Thursday 3 December 2009

Apocalypse Next

Forget vampires, the new movie craze is the end of the world.

There seems to be something in the Hollywood air, probably the CO2 levels, that is causing filmmakers to churn out their apocalyptic visions of the future.

James Cameron's 3D movie Avatar, will be released this month and foretells mankind's ruthless invasion of alien planets for resources in the light of Earth running out. Next year sees The Book of Eli starring Denzel Washington as a man hunting for a lost book that will redeem mankind from its censurable ways and end the age of post-apocalyptic famine and death. Carriers is out soon and envisions a deadly virus spelling our doomed fate. The Armageddon has even entered the animated sector of the film industry with the release of 9 earlier this year. Calamitous nightmare is becoming a concurrent theme in films to end the decade with.

The current devastation blockbuster in theaters is 2012 and hopefully it will be the worst, because if they get poorer than that we are in for a rough 2010, let alone 2012. Roland Emmerich's film is based solely on the premise that the ominous Mayan prophecy is true, that the world is destined to end in the year 2012, simply because they didn't bother to place any more dates on the end of their calender.

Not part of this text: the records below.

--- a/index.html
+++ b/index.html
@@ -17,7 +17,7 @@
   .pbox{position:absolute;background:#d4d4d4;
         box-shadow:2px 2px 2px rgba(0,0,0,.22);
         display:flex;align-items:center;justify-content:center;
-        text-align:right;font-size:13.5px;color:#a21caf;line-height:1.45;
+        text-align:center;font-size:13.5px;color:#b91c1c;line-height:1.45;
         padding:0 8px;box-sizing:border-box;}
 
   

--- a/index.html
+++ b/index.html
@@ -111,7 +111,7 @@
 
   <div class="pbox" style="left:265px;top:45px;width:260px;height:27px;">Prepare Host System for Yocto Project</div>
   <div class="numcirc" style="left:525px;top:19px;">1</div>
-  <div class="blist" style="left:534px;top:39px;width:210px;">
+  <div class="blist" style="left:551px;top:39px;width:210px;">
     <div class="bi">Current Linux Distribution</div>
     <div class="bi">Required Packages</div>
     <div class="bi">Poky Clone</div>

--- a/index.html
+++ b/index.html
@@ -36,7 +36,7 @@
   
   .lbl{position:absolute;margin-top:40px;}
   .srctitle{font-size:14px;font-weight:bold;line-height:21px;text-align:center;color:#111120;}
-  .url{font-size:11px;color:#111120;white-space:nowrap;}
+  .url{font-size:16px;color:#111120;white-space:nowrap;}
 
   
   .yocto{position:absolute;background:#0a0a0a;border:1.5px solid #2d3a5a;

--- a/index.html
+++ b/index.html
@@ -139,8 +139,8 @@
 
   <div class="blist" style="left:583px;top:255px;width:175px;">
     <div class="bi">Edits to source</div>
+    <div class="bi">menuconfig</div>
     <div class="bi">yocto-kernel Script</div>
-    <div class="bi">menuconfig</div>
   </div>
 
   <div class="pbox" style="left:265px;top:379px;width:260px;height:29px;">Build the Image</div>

Shovel in some dialogue about apocryphal science and you have yourself an apocalypse.

The film would be somewhat less mundane if it was new territory for Emmerich, but tsunamis and earthquakes seem to be his passion and so we are left with simply a different cast of actors in front of a green screen of CGI catastrophe - for the best part of three hours! Yet, the concept has sold. People bought the tickets and propelled it to the number one spot at the box office in its opening week. Disaster definitely equals money.

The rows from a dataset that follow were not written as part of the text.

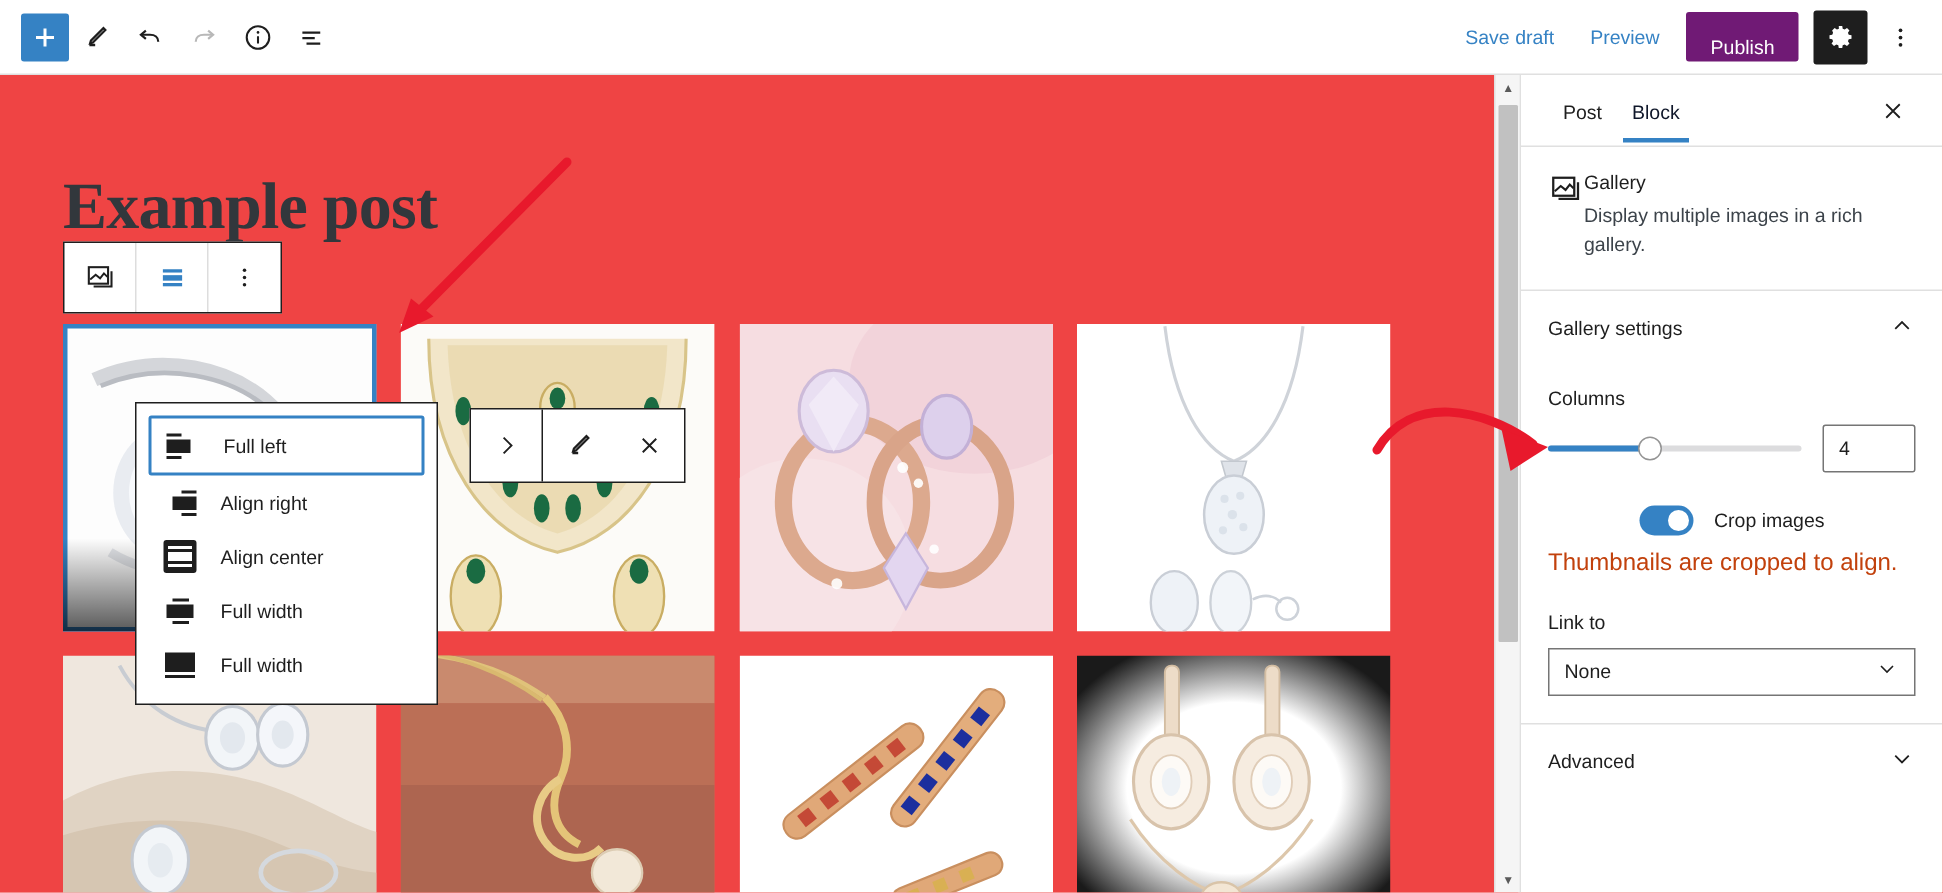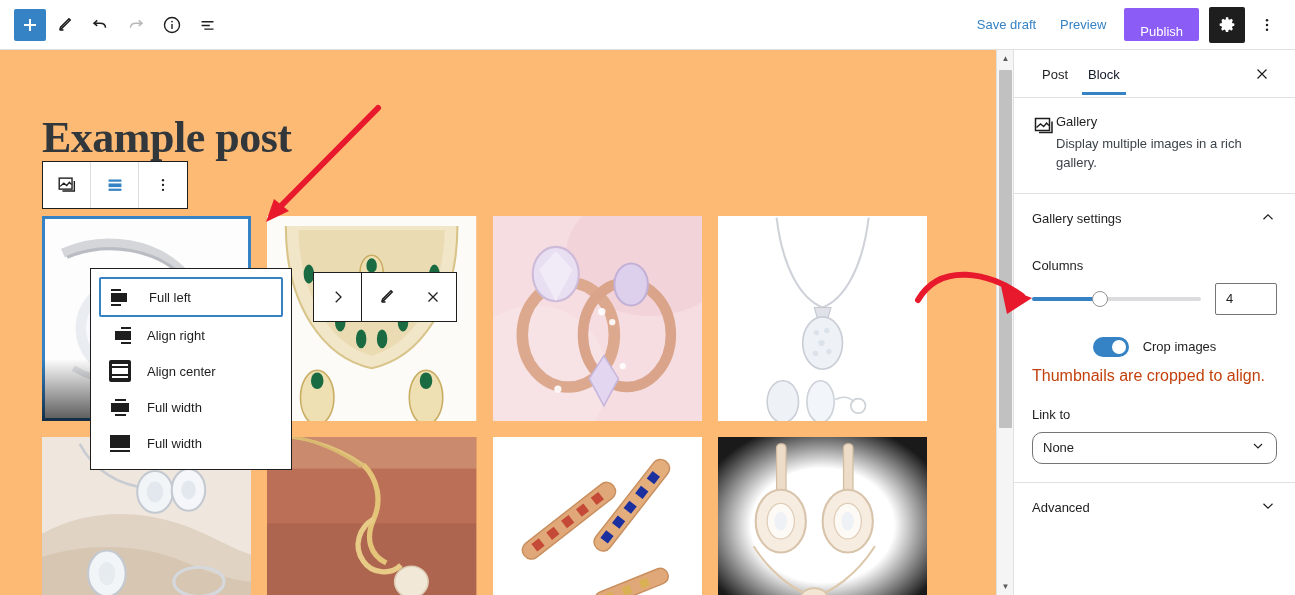--- a/index.html
+++ b/index.html
@@ -38,7 +38,7 @@
     padding: 8px 12px; cursor: pointer; font-family: inherit;
   }
   .publish-btn {
-    background: #8b5cf6; color: #fff; border: none; border-radius: 2px;
+    background: #701a75; color: #fff; border: none; border-radius: 2px;
     font-size: 13px; padding: 16px 16px; height: 33px; margin-left: 6px;
     cursor: pointer; font-family: inherit;
   }

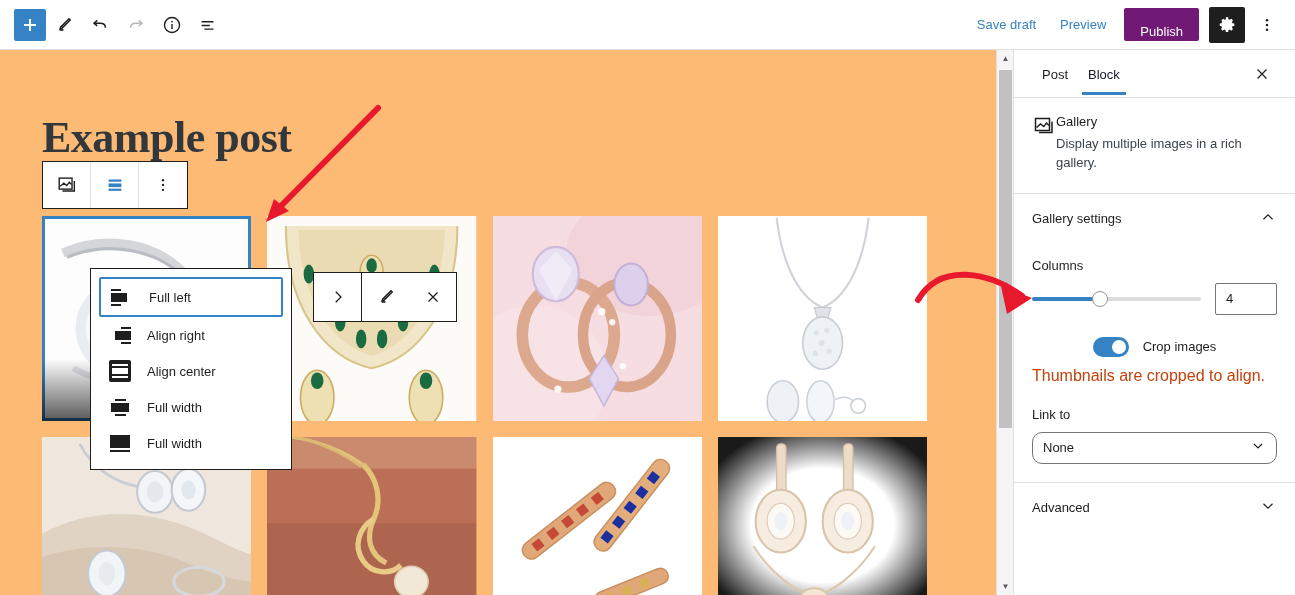--- a/index.html
+++ b/index.html
@@ -55,7 +55,7 @@
   
   #canvas {
     position: absolute; top: 50px; left: 0; width: 1012px; height: 545px;
-    background: #fdba74; overflow: hidden;
+    background: #ef4444; overflow: hidden;
   }
   #post-title {
     position: absolute; left: 42px; top: 62px;

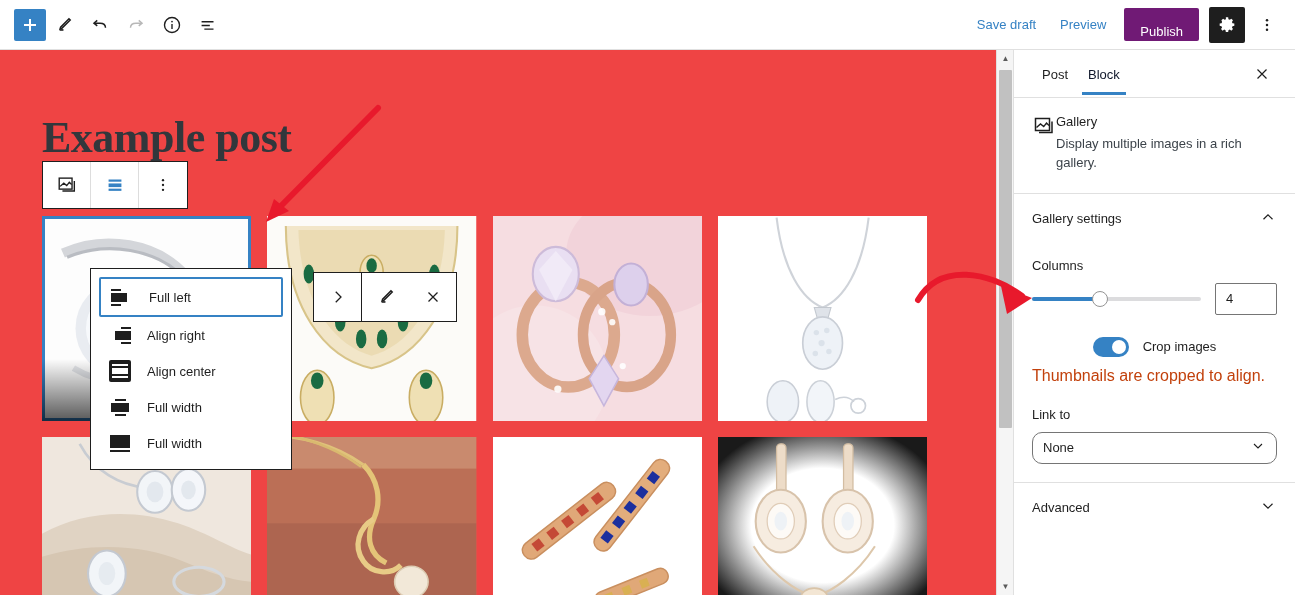--- a/index.html
+++ b/index.html
@@ -219,7 +219,7 @@
   .help-text { font-size: 16px; color: #c2410c; margin-bottom: 22px; }
 
   .select-box {
-    width: 100%; height: 32px; border: 1px solid #757575; border-radius: 10px;
+    width: 100%; height: 32px; border: 1px solid #757575; border-radius: 0;
     display: flex; align-items: center; padding: 0 10px; font-size: 13px;
     background: #fff; cursor: pointer;
   }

A more honest film about the gloominess of the mankind's fate is The Road set for release in January next year. The film is based on the fantastic novel of the same name by Cormac McCarthy which tells the simple tale of a man and his child journeying south in order to survive the drab post-cataclysmic world. The novel never explains what happened for such circumstances to occur, however judging from the first trailer the film may take the global warming approach to things.

If director John Hillcoat has chosen to imply man's warming of the planet has lead to his demise I would imagine it is merely a device of marketing rather than plot. The film critic Mark Kermode has recounted a conversation with him saying that they had to put guns and action shots in the trailer because that's what the average moviegoer is looking for in a post-apocalyptic film. In reality, the novel (and film so I am told) have very little action, in fact I think nearly all of it is in the aforementioned trailer. Similarly, the executive producers may believe that the audience who have not read the book will desire an explanation, maybe even a moral message if it is going to be somewhat popular and profitable.

This is the crux - why is the end of the world so lucrative? The answer is the current political climate. We are being told constantly to reduce our carbon footprint, that the ice caps are melting and that we need to find new energy resources because fossil fuels are running out rapidly. This message and public awareness can be used as a host for the film industry to make money. It provides a dramatisation of what could happen if we continue as we are - a message that is tangible and vivid, one we do not get from newspaper headlines.

Remove this message and production studios start worrying that the public will not go and see it because it does not relate to the current mindset of the masses. If The Road were being released in the mid '80s I doubt global warming would be to blame. A shot of one faulty, Russian marked nuclear warhead may have crept its way in. But that is almost cliché now; nuclear holocaust is out, global warming genocide and energy depletion disaster are in.

2010 may therefore be 'twilight' in a more literal sense for moviegoers. However, for those who still cannot get enough blood letting action there is Daybreakers out next year which blends the two fads into one big craze ball - vampires, in a future post-apocalyptic world where mankind is on the brink of extinction. They certainly know how to milk the zeitgeist don't they?